Treatment options for Graves disease: a cost-effectiveness analysis
- PMID: 19632593
- DOI: 10.1016/j.jamcollsurg.2009.03.025
Treatment options for Graves disease: a cost-effectiveness analysis
Abstract
Background: First-line treatment for Graves disease is frequently 18 months of antithyroid medication (ATM). Controversy exists concerning the next best line of treatment for patients who have failed to achieve euthyroidism; options include lifelong ATM, radioactive iodine (RAI), or total thyroidectomy (TT).
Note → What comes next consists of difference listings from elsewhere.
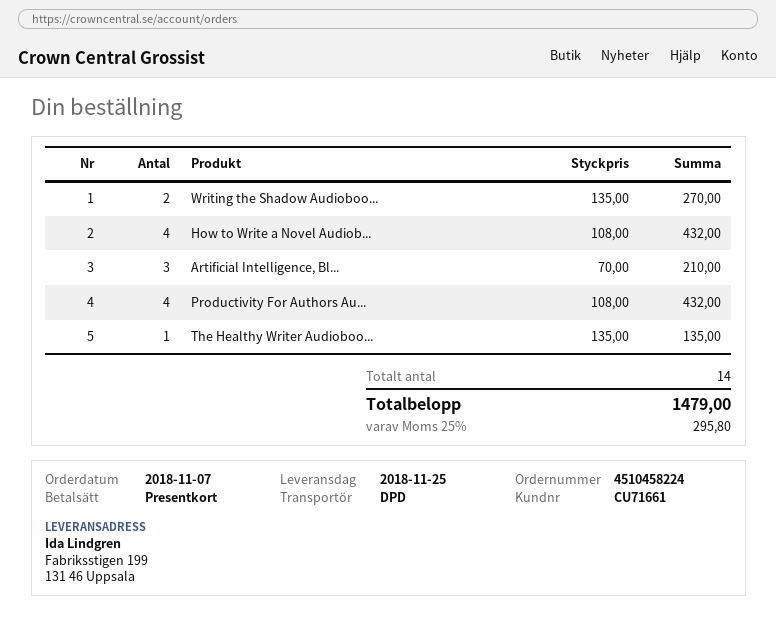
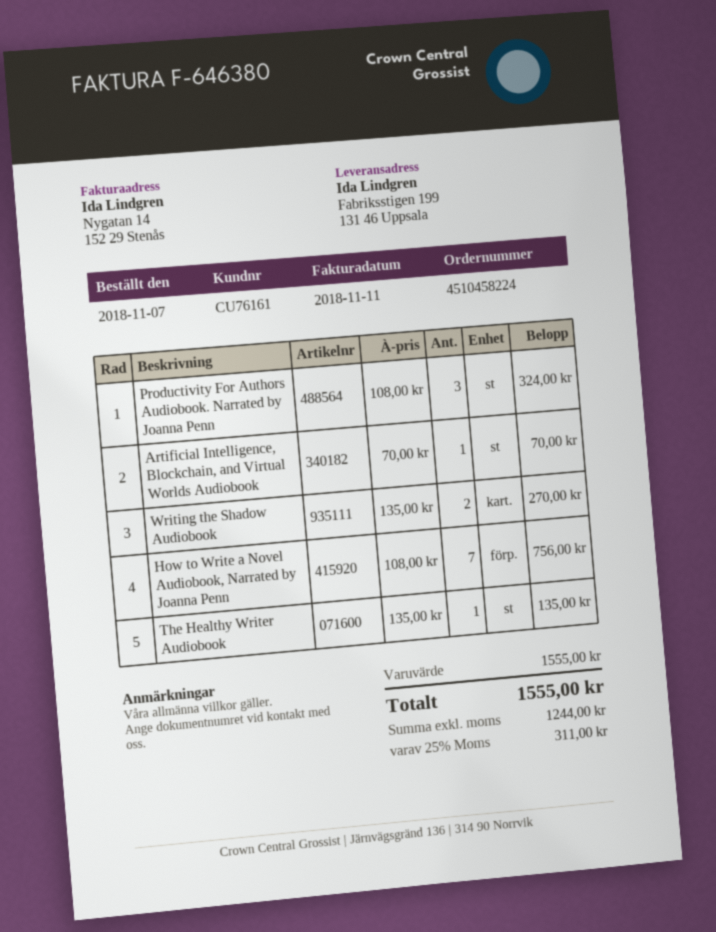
customer number: CU71661 -> CU76161
How to Write a Novel Audiob...: 4 x 108.00 = 432.00 -> 7 x 108.00 = 756.00
Artificial Intelligence, Bl...: 3 x 70.00 = 210.00 -> 1 x 70.00 = 70.00
Productivity For Authors Au...: 4 x 108.00 = 432.00 -> 3 x 108.00 = 324.00
tax: 25% = 295.80 -> 25% = 311.00
total: 1479.00 -> 1555.00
We aim to determine the most cost-effective option.
Study design: We performed a cost-effectiveness analysis comparing these different strategies. Treatment efficacy and complication data were derived from a literature review. Costs were examined from a health-care system perspective using actual Medicare reimbursement rates to an urban university hospital. Outcomes were measured in quality-adjusted life-years (QALY). Costs and effectiveness were converted to present values; all key variables were subjected to sensitivity analysis.
Results: TT was the most cost-effective strategy, resulting in a gain of 1.32 QALYs compared with RAI (at an additional cost of 9,594 US dollars) and an incremental cost-effectiveness ratio of 7,240 US dollars/QALY. RAI was the least costly option at 23,600 US dollars but also provided the least QALY (25.08 QALY). Once the cost of TT exceeds 19,300 US dollars, the incremental cost-effectiveness ratio of lifelong ATM and TT reverse and lifelong ATM becomes the more cost-effective strategy at 15,000US dollars/QALY.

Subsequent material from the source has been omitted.